Uncodin / bypass

Skip the HTML, Bypass takes markdown and renders it directly on Android and iOS.
http://uncodin.github.com/bypass/
Apache License 2.0
1.51k stars 193 forks source link

Add support for HTML entities #131

Open myell0w opened 11 years ago

myell0w commented 11 years ago

When trying to parse the following text, the parser crashes in

Bypass::Parser::handleSpan with the Type LINK when accessing elit->second

int pos = atoi(strs[0].c_str());
std::map<int, Element>::iterator elit = elementSoup.find(pos);

Element element = elit->second;

I can reproduce this on iOS, the text that makes the parser crash is:

Its all fine and dandy. But then the UPS man BANGS your wife.

[&#3232;\_&#3232;]
(http://www.assignmentx.com/wp-content/uploads/2012/10/SOUTH-PARK-Season-16-Insecurity1.jpg)

screenshot_22 06 13_13_45-3

myell0w commented 11 years ago
&#3232;\_&#3232; 

is the Unicode character ಠ_ಠ

heydamianc commented 11 years ago

Changing the title of this issue to more accurately reflect the true nature of the problem.

heydamianc commented 11 years ago

An HTML entity callback will need to be added here.

heydamianc commented 11 years ago

A simpler use case:

[&lt;]()
myell0w commented 11 years ago

Any hints on where to start adding support for HTML entities? I might take a look.

heydamianc commented 11 years ago

I'm actually not sure how spread out HTML entity parsing would be, but there is a callback here if you're using the split up project already, or here if not. If you look at the bottom of the same file, you can see how to integrate it if you're unfamiliar with it.

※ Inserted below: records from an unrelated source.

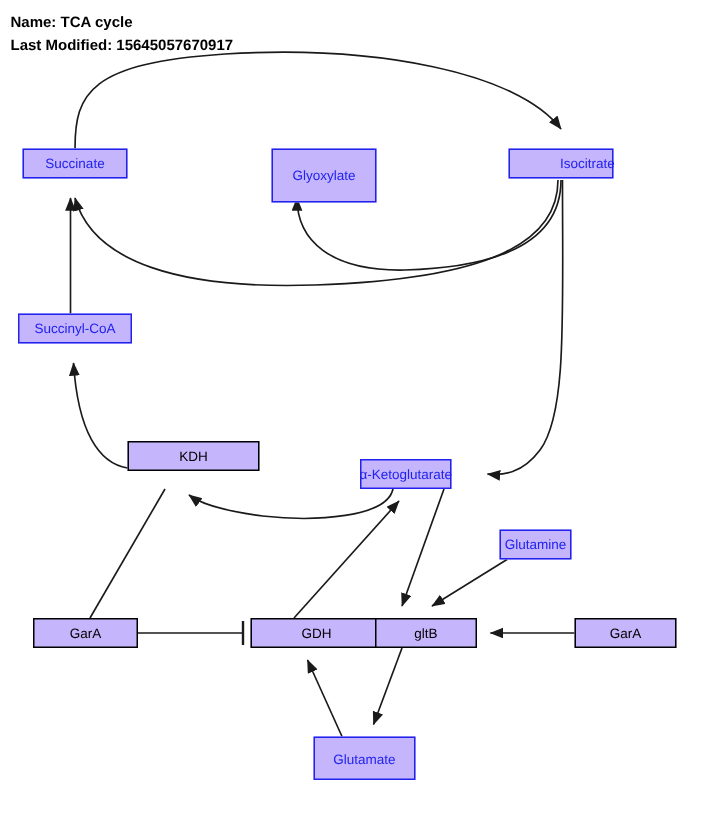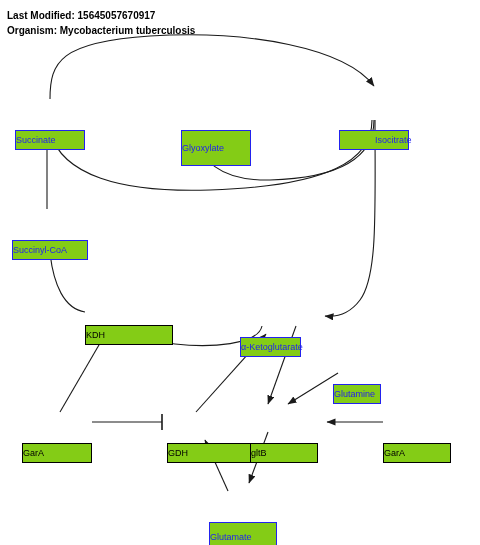--- a/index.html
+++ b/index.html
@@ -67,6 +67,7 @@
 <div id="canvas">
 
   <div class="header">
+    <div class="header-line">Name: TCA cycle</div>
     <div class="header-line">Last Modified: 15645057670917</div>
     <div class="header-line">Organism: Mycobacterium tuberculosis</div>
   </div>

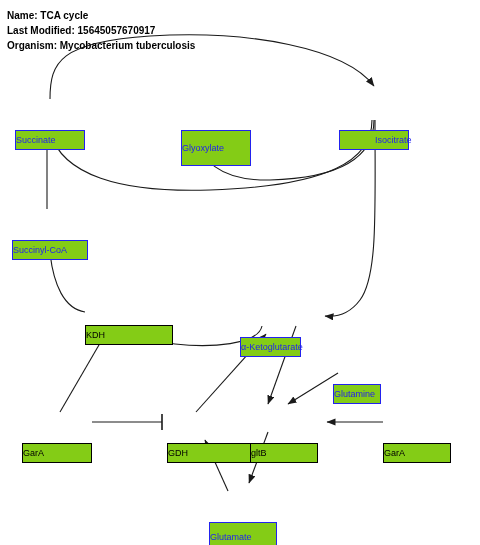--- a/index.html
+++ b/index.html
@@ -69,7 +69,6 @@
   <div class="header">
     <div class="header-line">Name: TCA cycle</div>
     <div class="header-line">Last Modified: 15645057670917</div>
-    <div class="header-line">Organism: Mycobacterium tuberculosis</div>
   </div>
 
   <svg class="edges" width="480" height="545">

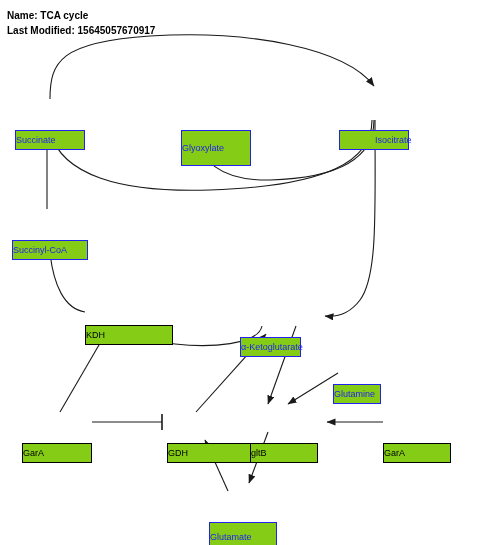--- a/index.html
+++ b/index.html
@@ -39,12 +39,11 @@
     box-sizing: border-box;
     display: flex;
     align-items: center;
-    justify-content: flex-start;
+    justify-content: center;
     font-size: 9px;
-    background: #84cc16;
+    background: #c4b5fd;
     z-index: 4;
     white-space: nowrap;
-    margin-top: 31px;
   }
   .node.metabolite {
     border: 1px solid #2222ee;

The interesting thing about this I don't think that the callback is invoked inside of a link like the initial failure has. I only played around with it briefly before starting down the path of splitting the projects up. It may be a bigger task, similar to getting inline link parsing...

Let me know if you need more information and I'll see if I can help more.

insanj commented 9 years ago

This has been causing pretty common crashes for me, in the meantime I've been using this NSString+HTML category to decode the entities before processing them.